Since some members may be reluctant to report on their co-workers, it's important to remind them of the ways addiction puts everyone involved at risk and that the board's primary goal is to help its members get back on track.
Handling Member Reports
Reports should be handled carefully, as these concerns are governed by federal, state laws and privacy and confidentiality laws, as Total Safety notes. The board should be prepared to refer members struggling with addiction to employee assistance programs, mental health services or rehab centers. These steps can help members return to work after confronting their addiction issues.

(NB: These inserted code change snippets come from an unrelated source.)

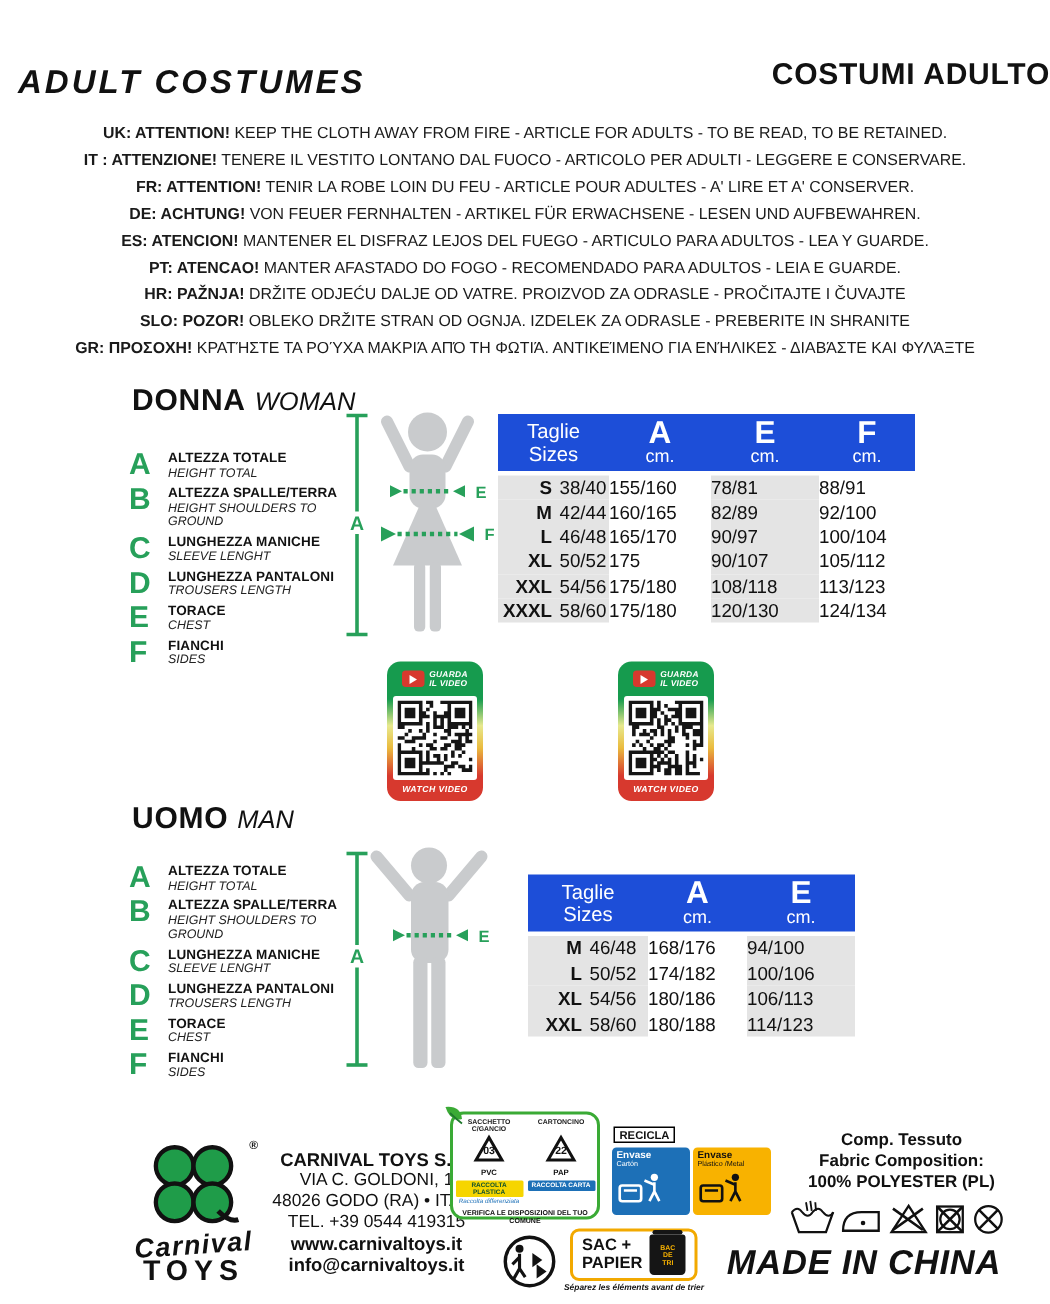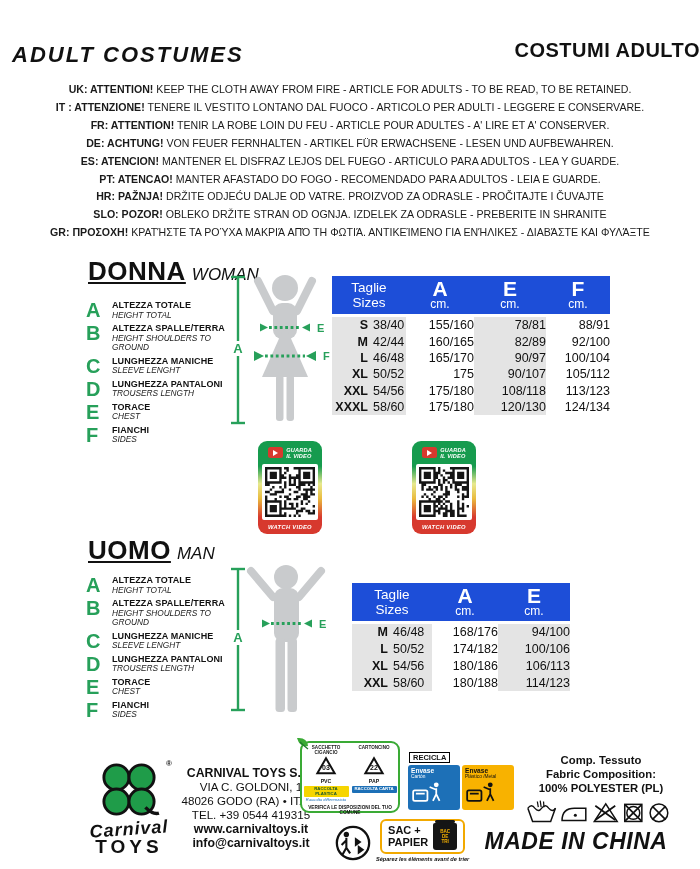"DONNA" .h-main { font-size: 26px -> 20px; text-decoration: underline -> none }
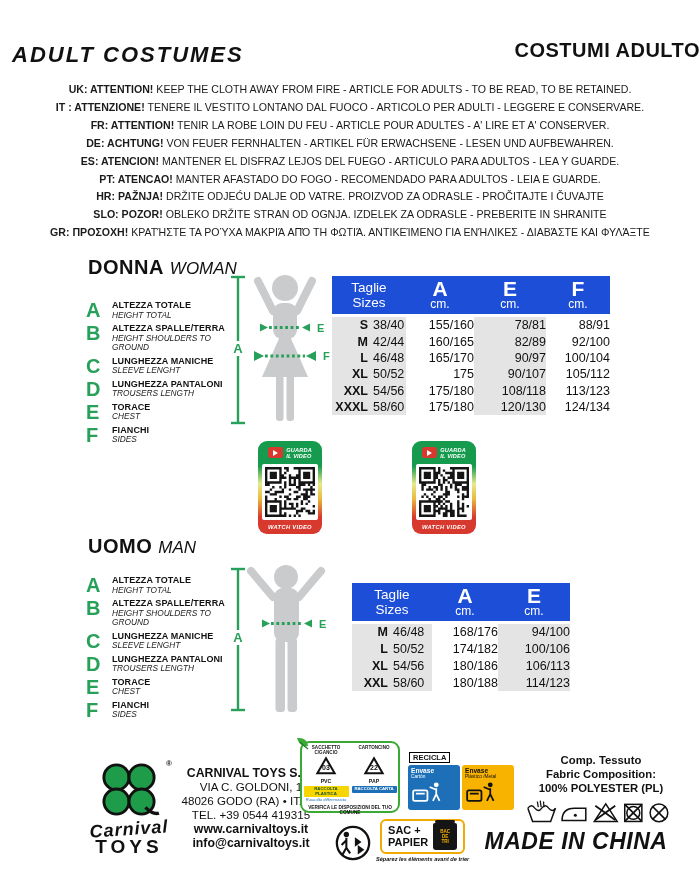"155/160" .size td { text-align: right -> left }
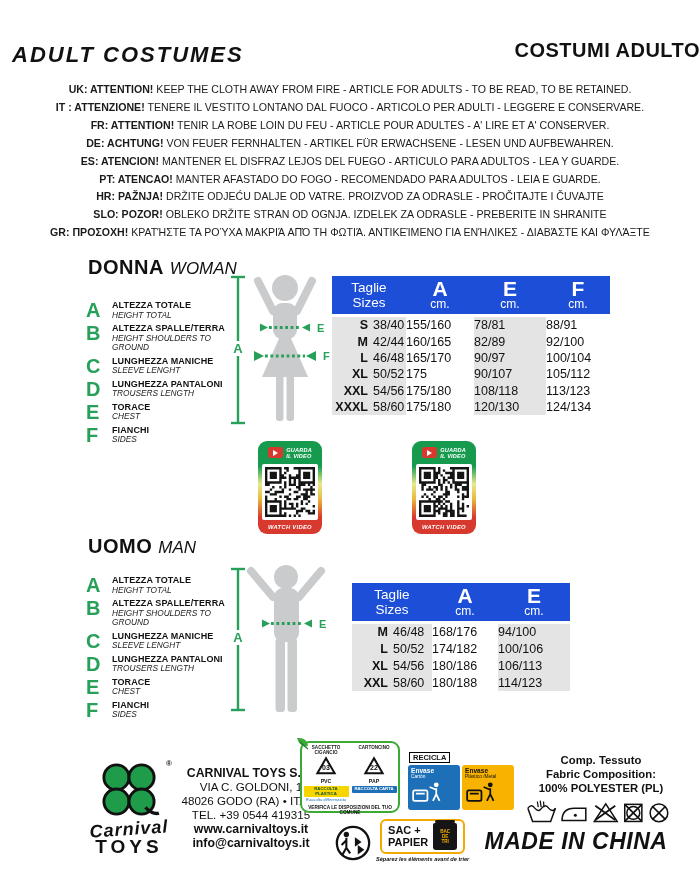"SAC +" .triman-row { align-items: flex-end -> center }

Boards also have tools available to them to prevent long-term abuse through their health benefit and workers' compensation carriers. Anthem's Pharmacy Home Program, for example, informs doctors and pharmacists about high-risk patients' visits and prescription refills, helping to head off issues with opioid abuse.
Finally, address addiction more broadly through member education initiatives that may help prevent problems before they arise. Make sure that your members understand how legal prescriptions can give way to substance abuse and how their health insurance plan can help them reduce their risk of addiction by limiting their exposure to prescription painkillers and offering alternative treatments. Along with sharing this information at meetings or workshops, make it readily available for members to access whenever they need it.
Approaching opioid addiction from the ground up will help reduce the need for reporting — a sign that the problem is being solved before it puts your members in danger.
Jennifer Kiesewetter, founding and managing member of Kiesewetter Law Firm in Memphis, Tennessee, is a seasoned attorney in the field of employee benefits. Ms. Kiesewetter's practice includes regulatory compliance and governance with the Employee Retirement Income Security Act of 1974 (ERISA), the Internal Revenue Code and the Affordable Care Act (ACA), in addition to the other federal laws governing employee benefits and health care compliance regulatory law. She's also an Adjunct Professor of Employee Benefits at University of Memphis Cecil C. Humphreys School of Law. Additionally, Ms. Kiesewetter is a frequent writer and speaker on the topic of employee benefits and health care compliance regulatory law, locally, regionally and nationally.